I’ve often concerned myself with the fact that the average farmer/rancher is getting old and there are almost no replacements from the subsequent generation. I don’t fault the generation: it’s more a matter of the tide into which they were born that created the current condition. The trend was for one farmer to do more with less and that left no financial incentive for a young person to take up the trade.
However, times are changing. I believe opportunities abound for young people that haven’t already spent years investing in another occupation, studying and practicing the art of growing food. The master plan of the powers that be seems continued consolidation and mechanization of agriculture.
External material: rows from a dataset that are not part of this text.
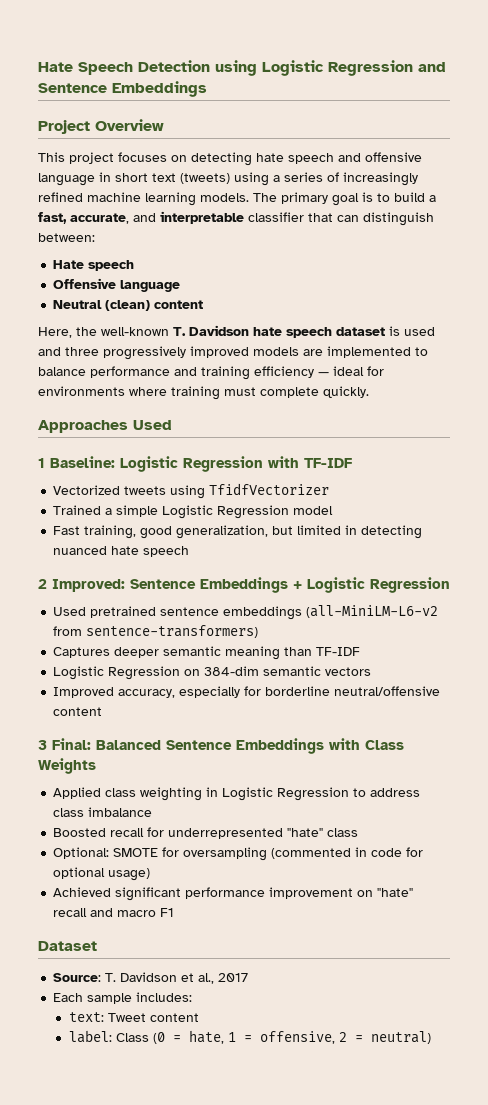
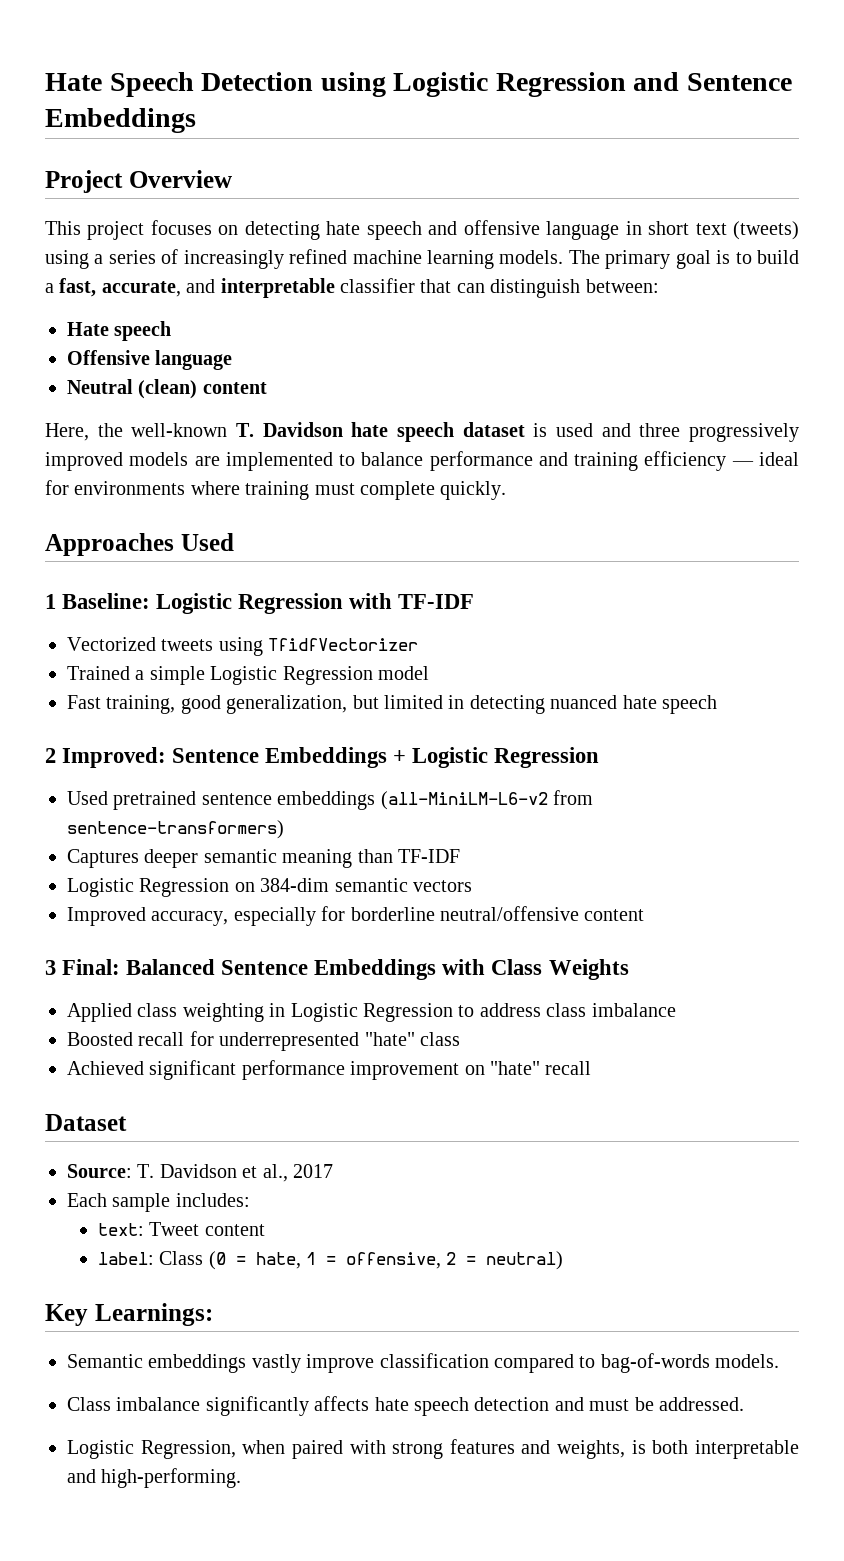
- Optional: SMOTE for oversampling (commented in code for optional usage)
- Achieved significant performance improvement on "hate" recall and macro F1
+ Achieved significant performance improvement on "hate" recall
+ Key Learnings:
+ Semantic embeddings vastly improve classification compared to bag-of-words models.
+ Class imbalance significantly affects hate speech detection and must be addressed.
+ Logistic Regression, when paired with strong features and weights, is both interpretable and high-performing.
I am convinced the plan will fail.
Instead, out of sheer necessity, I think re-localization and diversification away from the big ag monoculture equation will become the new rule and the key to our survival.
I don’t envision a return to entirely antiquated methods of farming, but instead hybrid variations incorporating parts of the old and the new.
The elderly will soon pass away and with them, the knowledge passed from one generation to the next.
On the economic front, I believe we have entered an era when expensive mansions, fancy cars, resort properties and any other non-essentials will depreciate sharply in value. Essentials will become scarce and will maintain or increase in value regardless of the value of currency, be it dollars, yuan or gold, unless we have a government takeover of farms and farm products (it has been tried elsewhere and that too will fail).
Perhaps now is the time to consider becoming a farmer. Believe me when I tell you that it’s a challenging endeavor. And that the work can be quite rewarding.